Black Friday que adulto gosta mesmo é a Black Friday dos boletos

Marcella Franco

Saiam com essas lingeries para lá, desapareçam com os computadores e celulares, entornem na pia esse bando de uísque e vinho com desconto – não quero mais ouvir falar de Black Friday. Não ao menos enquanto as lojas continuarem diminuindo o preço só das coisas que eu não quero (mentira, quero muito, mas não devo) comprar.

Black Friday que adulto gosta mesmo é Black Friday que dá desconto nos boletos. Black Friday da Eletropaulo, da Comgás, da Sabesp. Ia brilhar os olhos aquele bando de abatimento no valor do condomínio. “O síndico enlouqueceu, tudo pela metade do preço!”, aí a gente ficava feliz à beça, pagava com gosto.

Queria ver estabelecimento agradando as mães e fazendo a Black Friday da renovação de matrícula na escola. A sexta-feira bem louca dos uniformes para o ano que vem, as calças de helanca sem joelheira, prontas para arrombar no segundo mês letivo, agora custando 50% a menos. Imagina o grupo do WhatsApp com a gente tudo enlouquecida, meninas, vocês viram quanto tá a bermuda bailarina, o casaco de tactel?

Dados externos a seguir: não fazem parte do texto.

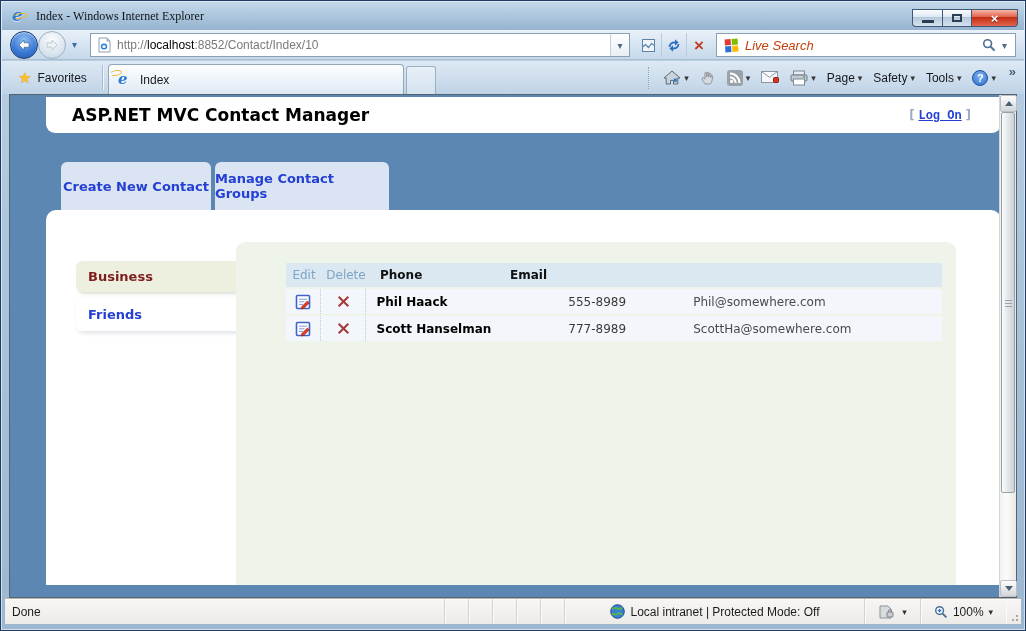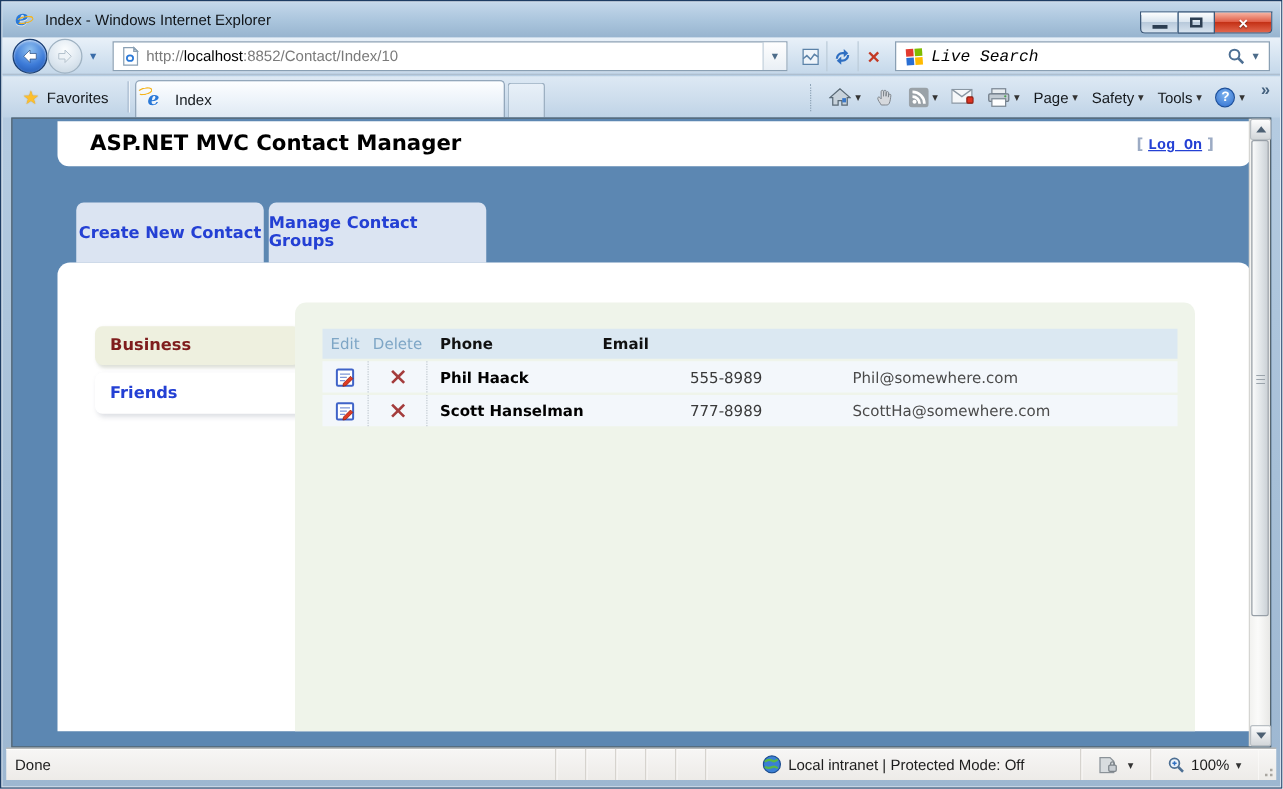--- a/index.html
+++ b/index.html
@@ -18,7 +18,7 @@
     color:#2a79d8; font-size:17px; line-height:17px; text-shadow:0 1px 0 rgba(255,255,255,.6); }
   .ie-logo .ring { position:absolute; left:1px; top:6px; width:14px; height:6px;
     border:1.5px solid #f5b41c; border-radius:50%; border-left-color:transparent; transform:rotate(-12deg); }
-  .title-text { position:absolute; left:34px; top:0; line-height:28px; color:#101418; }
+  .title-text { position:absolute; left:34px; top:0; line-height:28px; color:#101418;font-family:Liberation Serif, serif; }
   .winbtns { position:absolute; right:6px; top:7px; display:flex; }
   .winbtn { height:18px; border:1px solid #3d5878; background:linear-gradient(180deg,#fdfefe,#dbe6f0 45%,#b6c8da 46%,#d6e2ee);
     display:flex; align-items:center; justify-content:center; }

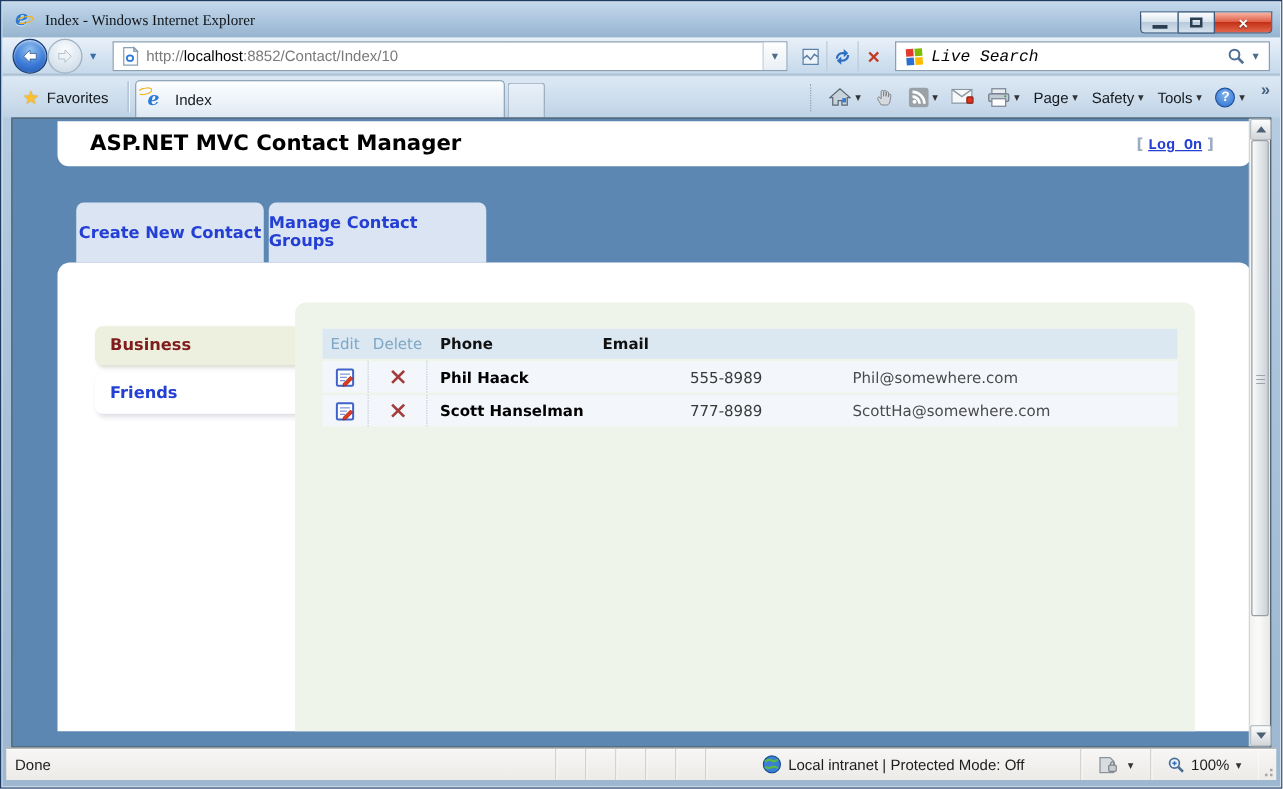--- a/index.html
+++ b/index.html
@@ -56,7 +56,7 @@
     border:1px solid #8aa0b4; display:flex; align-items:center; }
   .flag { display:grid; grid-template-columns:6px 6px; grid-template-rows:6px 6px; gap:1px; margin:0 7px 0 8px; transform:rotate(-4deg); }
   .flag i { display:block; }
-  .search-text { flex:1; font-style:italic; color:#000000; font-family:Liberation Mono, monospace; font-size:13px; }
+  .search-text { flex:1; font-style:italic; color:#c2410c; font-family:Liberation Sans, sans-serif; font-size:13px; }
   .search-mag { margin:0 6px; }
   .search-caret { margin-right:8px; color:#4d6c8a; font-size:10px; }
   

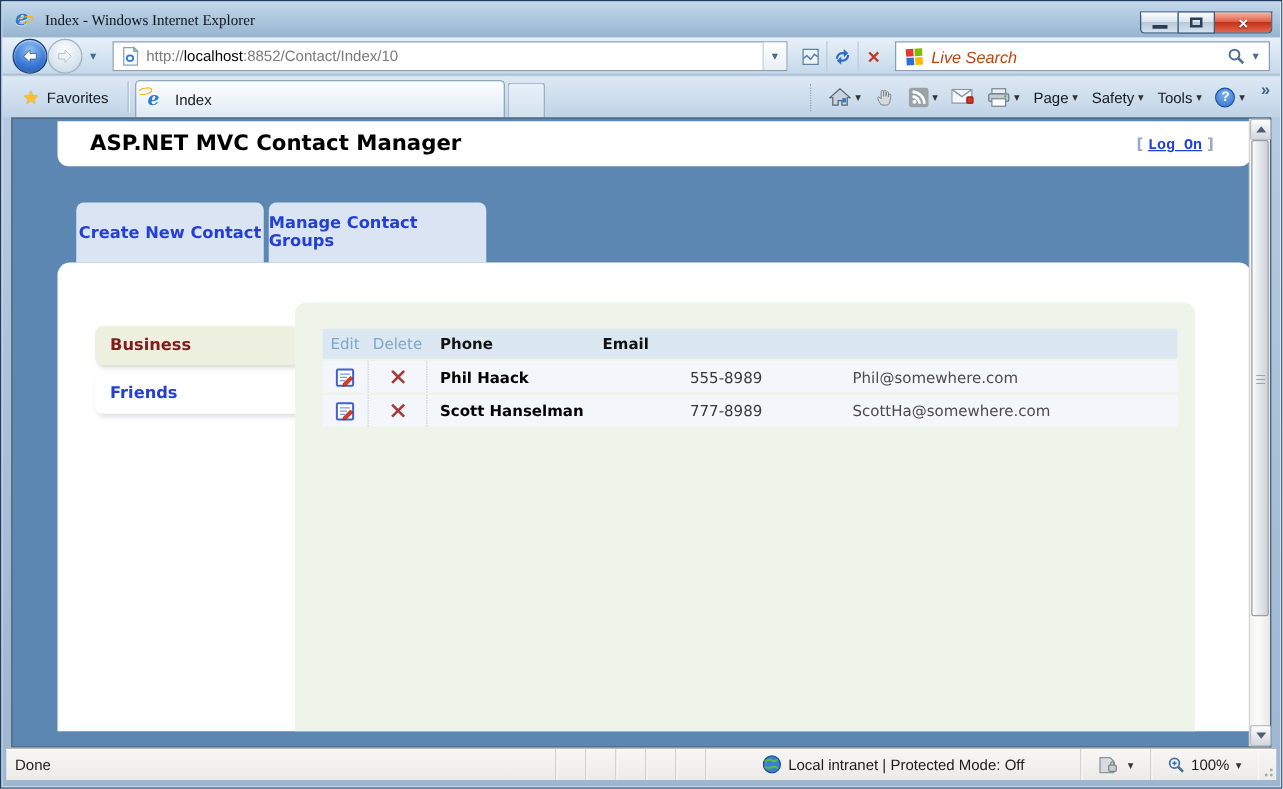--- a/index.html
+++ b/index.html
@@ -120,7 +120,7 @@
   .green-panel { position:absolute; left:190px; top:32px; width:720px; height:343px;
     background:#eff4ea; border-radius:9px 9px 0 0; }
   .contacts { position:absolute; left:22px; top:21px; width:684px; font-size:12px; }
-  .trow { display:flex; align-items:center; }
+  .trow { display:flex; align-items:center;margin-left:28px; }
   .thead { height:24px; background:#dbe8f2; }
   .tdata { height:25px; background:#f3f7fb; margin-top:2px; }
   .c-edit { width:36px; text-align:center; }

I have a dream. Black Friday do IPVA em janeiro. Descontos malucos no convênio médico, agora você pode operar no Einstein, veja essa promoção, cirurgia no Sírio pelo preço do SUS! Black Friday de dentista, coroa de porcelana pelo preço de restauração de amálgama. Aí, bicho, não tinha quem não botasse a mão no bolso.

E a Black Friday do Serasa, então, que maravilha? Aquela dívida que a gente vem rolando na expectativa de caducar agora com um baita desconto? Não ia dar gosto já ficar com o nome limpo amanhã, comemora no sabadão?

Mas fica todo mundo fazendo tudo igual todos os anos. Tentando me vender maquiagem, roupa, sapato, essas coisas que eu amo tanto, mas que (afinem os violinos dramáticos) nunca ficam na minha lista de prioridades de proletária.

Será revolucionário o sujeito que olhar nossa fatura do cartão de crédito e se der conta de que ali só tem pepino, só tem emergência, só tem os parcelamentos do para-choque do carro que a gente estourou na pilastra do mercado fazendo compra de mês, as 20 vezes sem juros da máquina tanquinho porque, de tanto lavar roupa na mão, a gente já estava esfolando a carne.

Abram os olhos, comerciantes, não estou cobrando nada pela dica. A Black Friday do essencial. Prometo que não sobra boleto pra contar história.